In this article we’re going to talk about tensors. They’re not too difficult to understand, especially if you know what a functional is, but often their representation can be awkward. So we’re going to start with the basics and slowly work up to the definition of an actual tensor. We’ll start with a short overview of vector spaces and their duals (when you have one you always have the other). We will then talk about adding extra structure to our space by way of including the set of all homomorphisms between vector spaces. We will certainly need this extra structure to be able to talk about maps between spaces, and the origination of these maps is not always obvious. Finally, we focus our attention on the maps which take you from vector spaces (or the dual) to the underlying field of numbers (or scalars). These maps (also called functionals) are the simplest type of tensor. From here is is but a short leap of faith to consider functionals which take you from, not one, but many vector spaces and duals to the underlying field of scalars.

Some people say that tensors are the workhorse of general relativity. Why is that? Why are they workhorses? In my opinion there are two reasons: First, because General Relativity, like all physical theories, is a framework used to measure stuff. When you measure something you would like to get a number back representing the value of your measurement. Measuring a thing should always result in a number; this number can then used to compare to other numbers (other measurements) and arrive at an opinion about the thing that you are measuring. A tensor is useful here because they always return a number. Always. But hang on, aren’t there other mathematical objects that return numbers? What makes tensors so special? Tensors are really, really good at converting many types of physical objects (things which can be described by vectors and covectors) in to numbers. They also behave very nicely when you change coordinate systems, something which physicists tend to do a lot. Furthermore, when a basis is present, tensors can also be neatly described by arrays or matrices of ordinary numbers, making it even easier to use them! And this is why tensors are workhorses.

If you want to get in to a bit more detail, tensors are also sensitive to curvature. It does this because they can have extra components that keep track of tiny differences between distances as measured on the curved surface and distances measured as if they were on a flat surface. Ordinary vectors just can’t do this.

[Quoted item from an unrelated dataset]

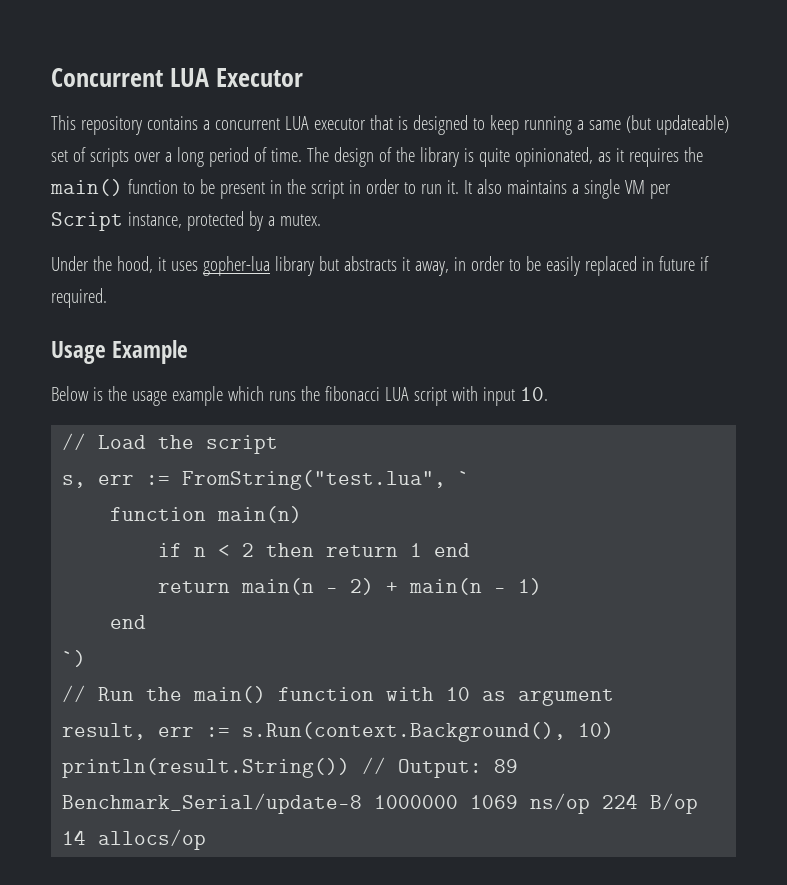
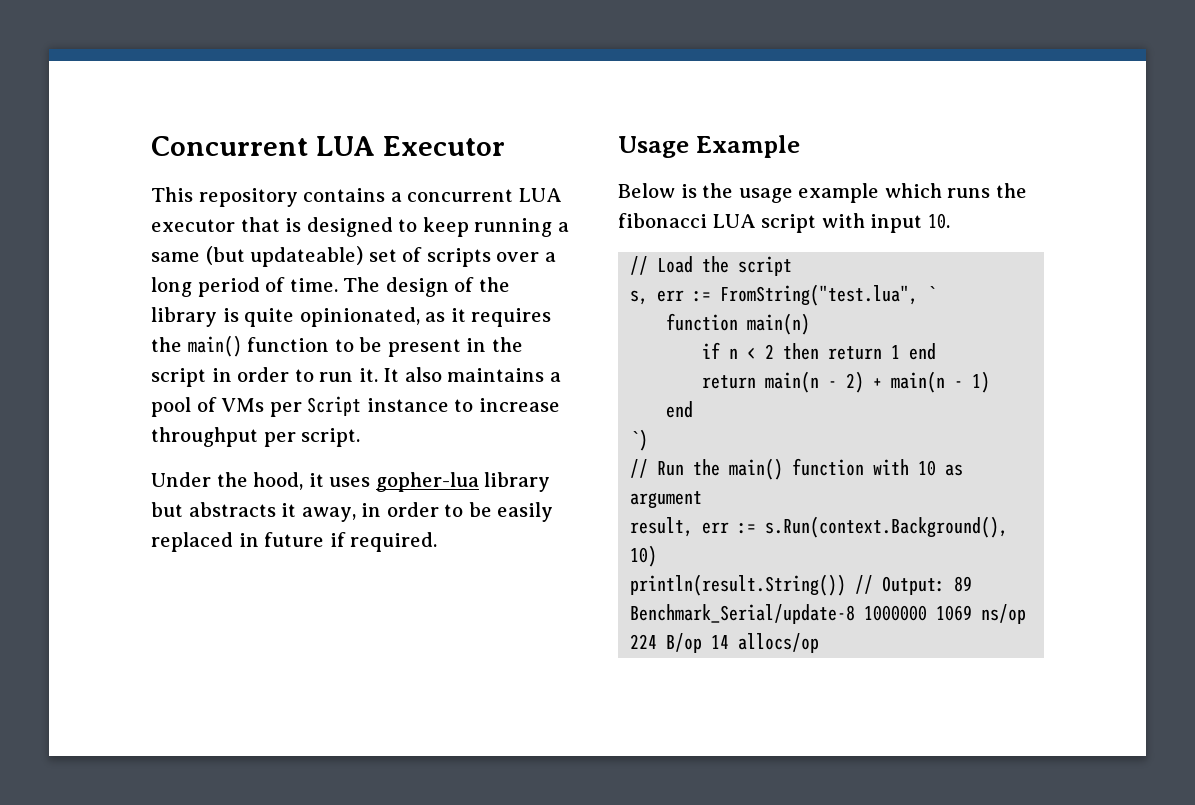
[583,179,671,199] [51,211,321,231] single VM per Script instance, protected by a mutex. -> [151,396,560,417] [151,427,361,447] pool of VMs per Script instance to increase throughput per script.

But what’s so special about curvature? Well, for starters, ordinary classical calculus hates curved things. Then, to make matters worse, in the early 20th century Einstein proposed that gravity was a manifestation of curved spacetime (and not a flat force field emitted by an object with mass). This appeared like a great idea but calculus had to be re-invented for curved surfaces, and the tensor was born (with the help of Tullio Levi-Civita and Gregorio Ricci-Curbastro).

Vector Spaces

But before we get in to curved spacetimes, let’s go back to the beginning. Suppose you have two vector spaces V and W. A vector v from V can be associated with a vector w from W by way of a map. A map in this sense is a function (i.e. it eats a vector and spits out another vector) and is denoted by f . Right now, maps or functions are not really concretely defined; they certainly do not come naturally with the vector spaces and they certainly do not come with the underlying field, so where do they come from and how are they even allowed to exist? Technically, for us to be able to talk about vector spaces and maps we need to impose extra structure on the vector space. As you should know, plain vanilla vector space is simply a set of objects called vectors (and they satisfy a whole bunch of rules called the vector space axioms) and we group those together in to a set called V. Then there is a set of different objects called scalars (and they satisfy a whole bunch of rules called the scalar axioms) and we group those together in to a set called \mathbb{F}. Then there are 4 binary operations called 1) vector space addition, 2) vector space scalar multiplication, 3) field addition, and 4) field multiplication. Thus, we write a \mathbb{F}-vector space as (V,\mathbb{F}) , but really if you want to be precise it is

(V,+_V,\cdot_V;\mathbb{F},+_{\mathbb{F}},\cdot_{\mathbb{F}})

If we have two vector spaces V and W we can include some extra structure which we will call the set of all homomorphisms from V to W and denote this set as \mbox{Hom}(V,W) and this set contains objects called maps or functions (and they satisfy a whole bunch of rules called linearity which we will describe below) and they look like this: f\,:\,V \longrightarrow W and they map f\,:\,v\mapsto w. Thus, the complete picture of where we are working is now

(V,+_V,\cdot_V;\mathbb{F},+_{\mathbb{F}},\cdot_{\mathbb{F}},\mbox{Hom}(V,W))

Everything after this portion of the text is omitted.